- John Taylor
The word "fusion" has become an interesting fixture among today's trendy restaurants. Indo-Chinese-retro fusion. Contemporary American-Afghani fusion. Franco-Fijian fusion. Whatever the cause for this gimmick, the true concept of fusion seems to be absent. But that doesn't mean fusion in the actual meaning of the word doesn't exist—it just happens to be much rarer than all those hyphenated upstarts would have you think.
Fusion happens when you belly up to a bar to have your nose tingle as the smell of curry and samosas seamlessly blend with the smell of frying oil and crispy chicken. Fusion happens when a tray laden with mugs full of lassi makes its way past a trophy case full of cricket paraphernalia. In short, fusion happens at Curry Fried Chicken (660 S. State, 801-924-9188) on a regular basis.

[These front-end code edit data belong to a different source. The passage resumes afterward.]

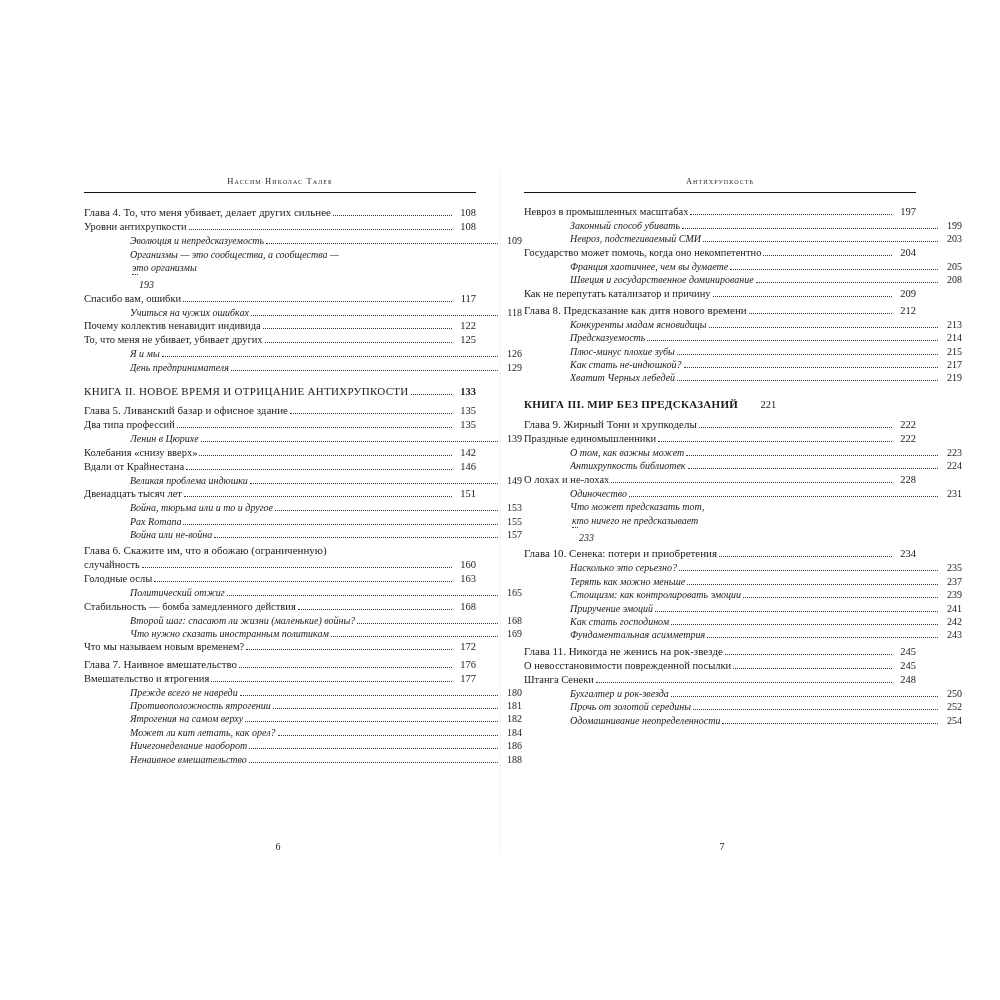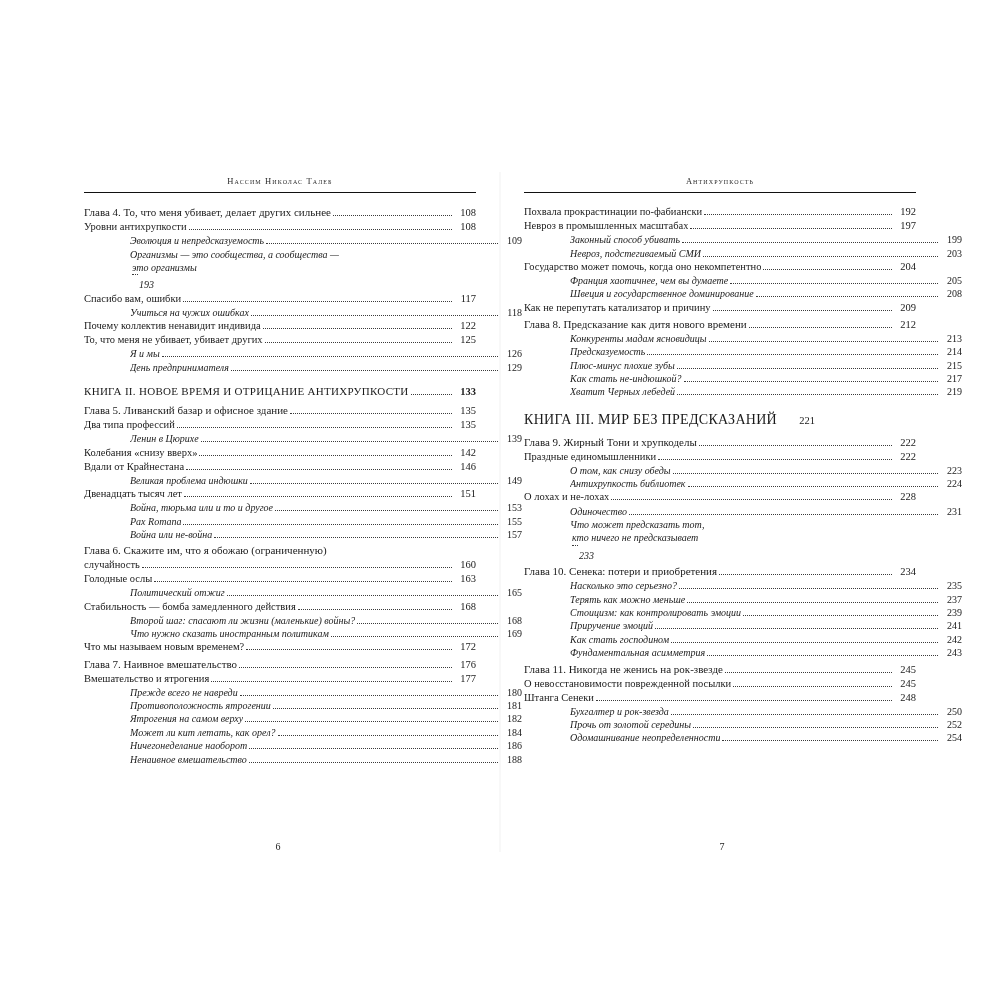--- a/index.html
+++ b/index.html
@@ -347,11 +347,6 @@
       <div class="head-rule"></div>
       <div class="toc" id="right-toc">
           <div class="entry lvl-sect">
-            <span class="txt">Похвала прокрастинации по-фабиански</span>
-            <span class="dots"></span>
-            <span class="pg">192</span>
-          </div>
-          <div class="entry lvl-sect">
             <span class="txt">Невроз в промышленных масштабах</span>
             <span class="dots"></span>
             <span class="pg">197</span>

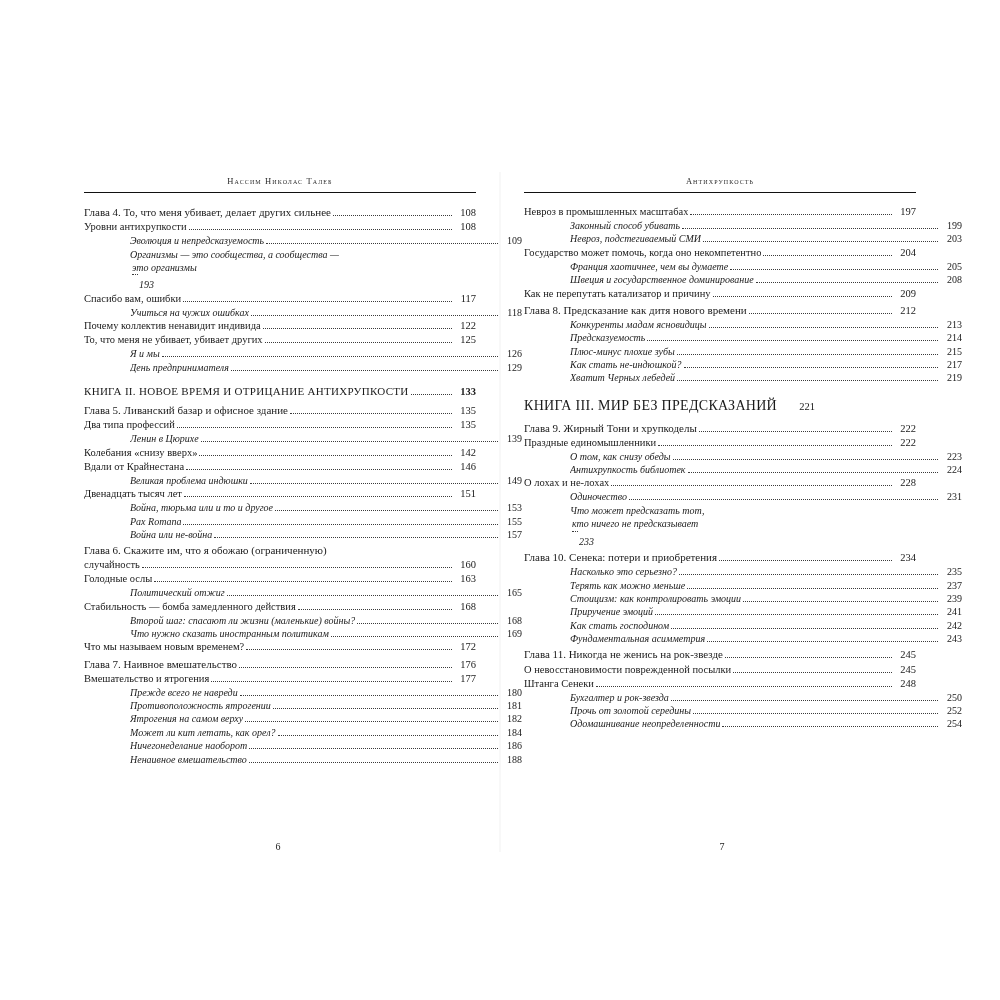--- a/index.html
+++ b/index.html
@@ -118,8 +118,8 @@
     justify-content: center;
   }
   .book-head-center .txt {
-    font-size: 14px;
-    font-weight: normal;
+    font-size: 11px;
+    font-weight: bold;
     letter-spacing: 0.3px;
   }
   .book-head-center .gap { width: 16px; }

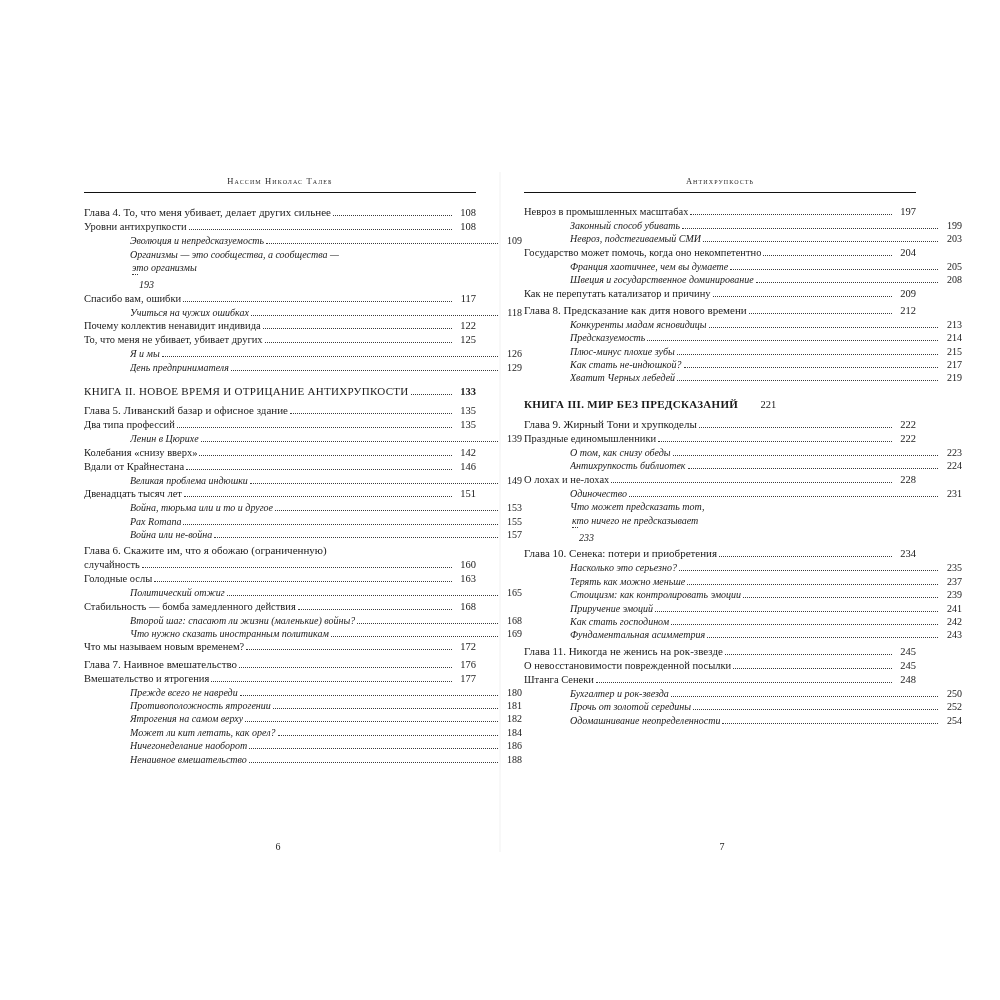--- a/index.html
+++ b/index.html
@@ -429,7 +429,7 @@
             <span class="pg">222</span>
           </div>
           <div class="entry lvl-sub">
-            <span class="txt">О том, как снизу обеды</span>
+            <span class="txt">О том, как важны может</span>
             <span class="dots"></span>
             <span class="pg">223</span>
           </div>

I've been a longtime visitor of this downtown gem, but I only recently learned that it shares a pedigree with Curry in a Hurry—both restaurants are owned by our local treasures the Nisar family. The Nisars have a knack for creating eateries that harmoniously blend their Pakistani and American heritage into warm, welcoming places to enjoy good food prepared with love.
Taking something as quintessentially American as fried chicken, hitting it with an intoxicating dose of curry and spices and serving it alongside curried veggies and basmati rice is the living embodiment of such harmony. All the flavors work alongside one another—it's not a case of a chef trying to be edgy by slapping coq au vin on a plate with banh mi and calling it fusion. The food that they're preparing in the deep fryers and on the stovetops of Curry Fried Chicken is a culinary innovation analogous to the internal combustion engine. Each plate combines flavors and textures that completely change the way you think about fried chicken and curry. That, my friends, is why we go out to eat in the first place.
As the place is called Curry Fried Chicken, the whole point of a visit is to take a deep dive into their iteration of a comfort food staple. The curry fried chicken plate ($10.99) is the ideal way to do this, because you get a little bit of everything. The dish comes with a leg and a breast, a salad, warm flatbread and a side of curried veggies. It's a beautiful arrangement—I'll take curried veggies and rice over coleslaw and macaroni salad any day. That first bite of fried chicken is a love letter to the senses. There's a beautiful textural crunch followed by the sweet succulence of the chicken itself. At some point while you let all of that goodness party in your mouth, the heat of the curry flavor starts to kick in at the back of your throat. By this time, you're practically begging for another bite, so you dive in and repeat the process. It's not long before you're licking that flavor off of the bones that have arrived much more quickly than you were expecting.
No matter how many times I come here, it's hard to pinpoint exactly what makes the fried chicken here so remarkable. My best guess is that, like Nashville hot chicken, the curry-fueled kick makes for a more exciting and flavorful bird, but that's not the end of the riddle. Something about the smoky, aromatic richness of curry locks step with fried chicken's natural flavor profile, and creates a savory bomb that detonates with every bite. That, and they nail the texture. Rubbery skin and a chewy crust have no place within these walls. Curry Fried Chicken does their outer layer right—they could market and sell bags of this stuff to put potato chips right out of business.
For those after a less tactile dining experience, you can't really go wrong with any of their wraps—I like the curry fish kabob wrap ($8.99) because it takes the curry fusion process an extra step into fish taco territory. While I've found wraps as a food item to be melancholy little creations, the wraps here are gigantic and stuffed to the seams—they're definitely big enough to have for dinner.
Much like the difference between those who know they're cool and those who say they're cool, Curry Fried Chicken is one of the few places around that knows how to pull off the fusion concept. A visit to this downtown eatery is a peek into a world where cultural and culinary identities merge to celebrate their similarities instead of criticize their differences, and it's a breath of fresh air in a world that seems bent on impeding those relationships. Come for the fried chicken, and stay for the unexpected cultural enlightenment.
AT A GLANCE
Open: Mon.-Thurs., 11 a.m.-3 p.m. & 5 p.m.-9:30 p.m.;
Friday and Saturday, 11 a.m.-9:30 p.m.